Copy, word for word, the opening line of the data and each line after it until the line that contains "- July 18, 2026", which is included. Leave the pictures out.

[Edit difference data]
########################################

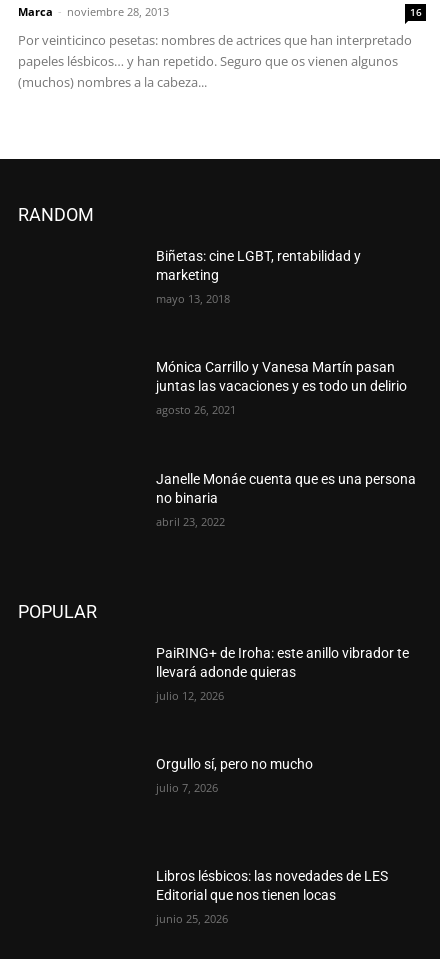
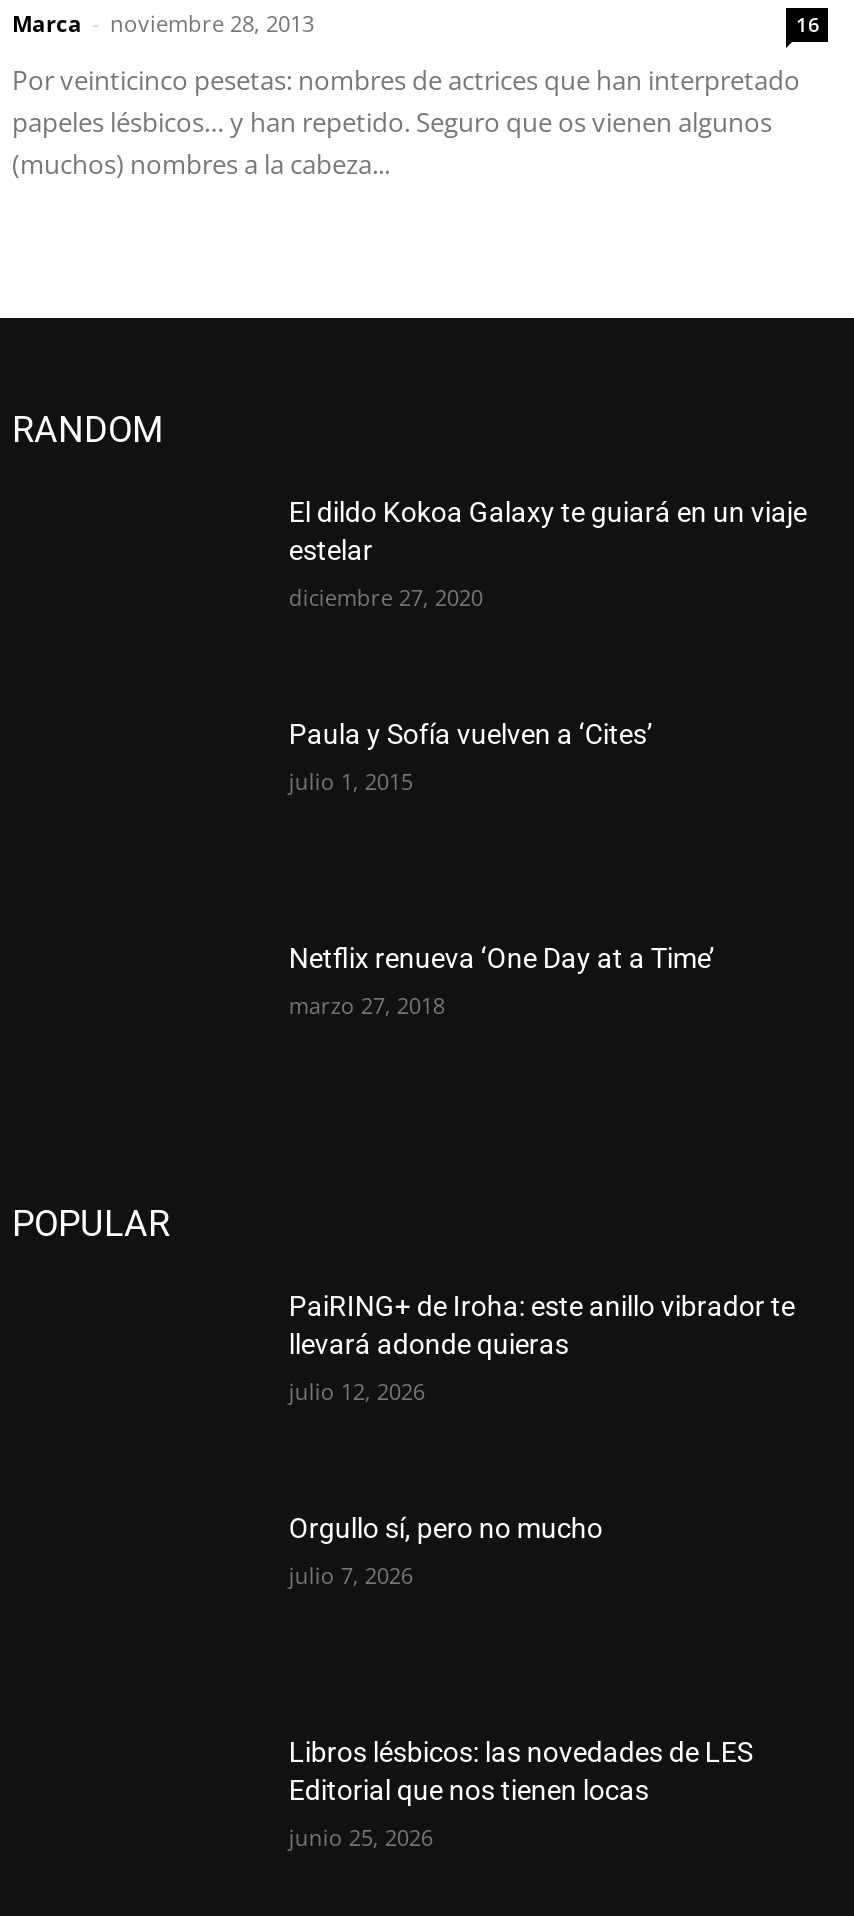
- Biñetas: cine LGBT, rentabilidad y
- marketing
+ El dildo Kokoa Galaxy te guiará en un viaje
+ estelar

- mayo 13, 2018
+ diciembre 27, 2020

- Mónica Carrillo y Vanesa Martín pasan
- juntas las vacaciones y es todo un delirio
+ Paula y Sofía vuelven a ‘Cites’

- agosto 26, 2021
+ julio 1, 2015

- Janelle Monáe cuenta que es una persona
- no binaria
+ Netflix renueva ‘One Day at a Time’

- abril 23, 2022
+ marzo 27, 2018
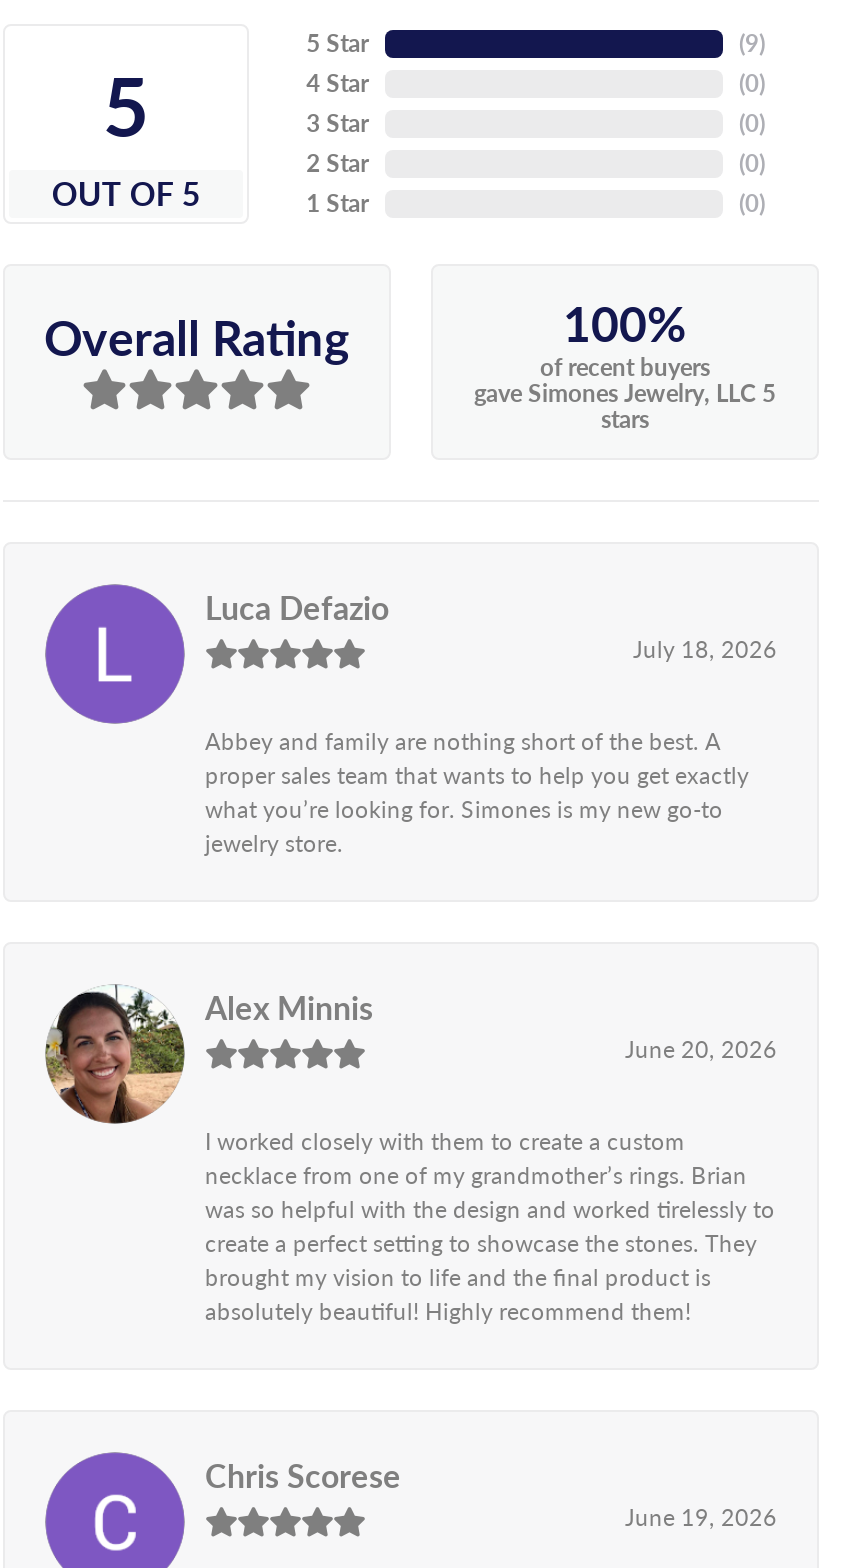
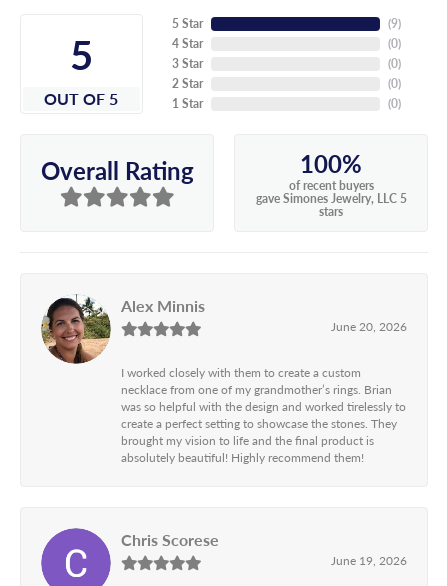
- [image]
- Luca Defazio
- July 18, 2026
- Abbey and family are nothing short of the best. A
- proper sales team that wants to help you get exactly
- what you’re looking for. Simones is my new go-to
- jewelry store.
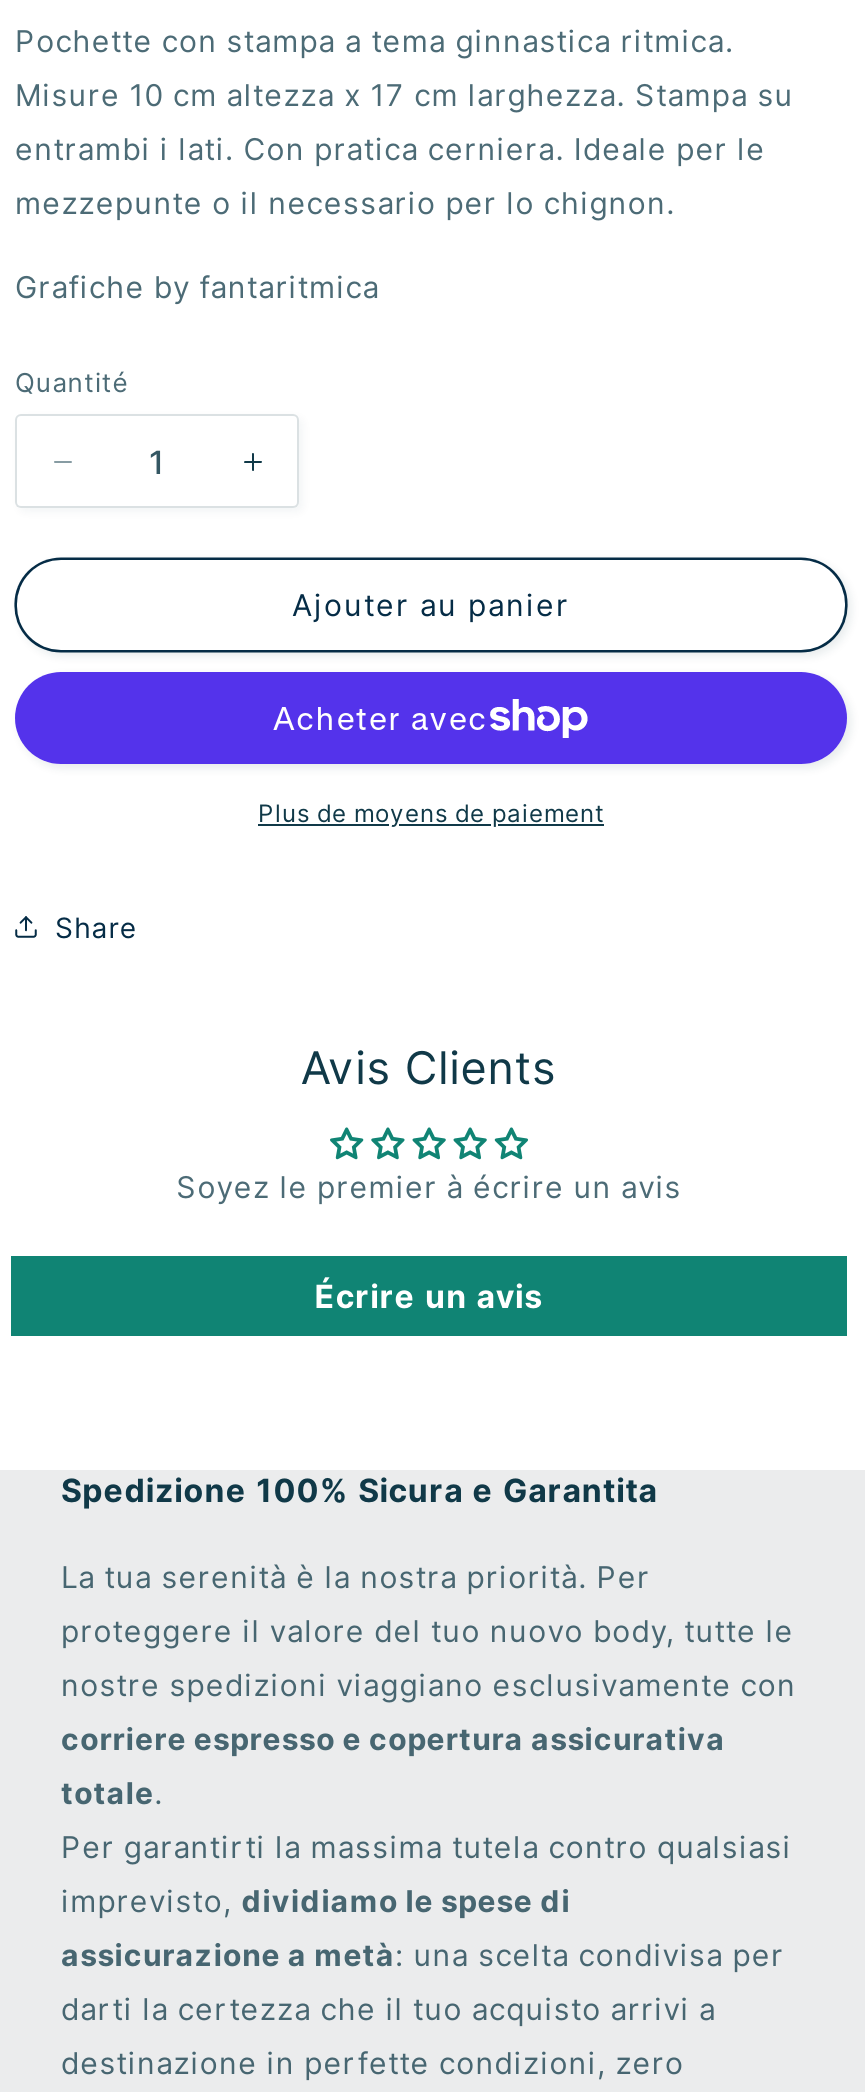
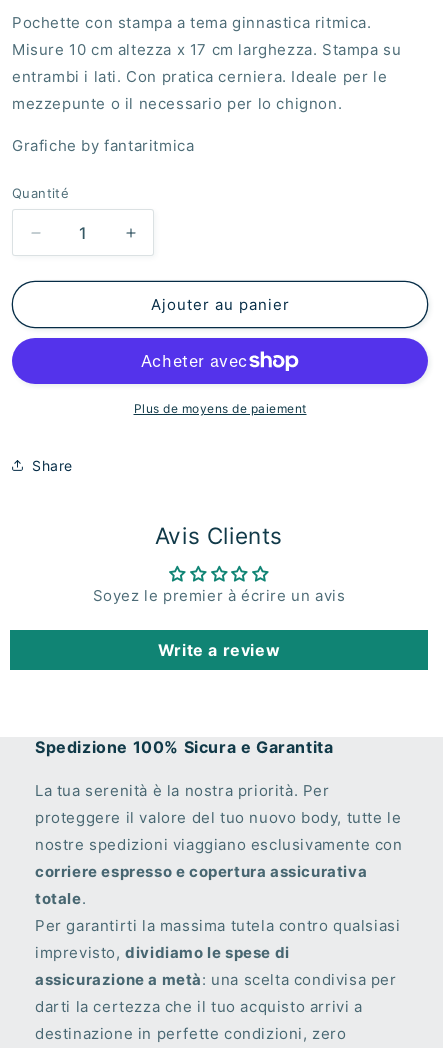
- Écrire un avis
+ Write a review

########################################

#### Answer for the task
- Biñetas: cine LGBT, rentabilidad y
- marketing
+ El dildo Kokoa Galaxy te guiará en un viaje
+ estelar

- mayo 13, 2018
+ diciembre 27, 2020

- Mónica Carrillo y Vanesa Martín pasan
- juntas las vacaciones y es todo un delirio
+ Paula y Sofía vuelven a ‘Cites’

- agosto 26, 2021
+ julio 1, 2015

- Janelle Monáe cuenta que es una persona
- no binaria
+ Netflix renueva ‘One Day at a Time’

- abril 23, 2022
+ marzo 27, 2018
- [image]
- Luca Defazio
- July 18, 2026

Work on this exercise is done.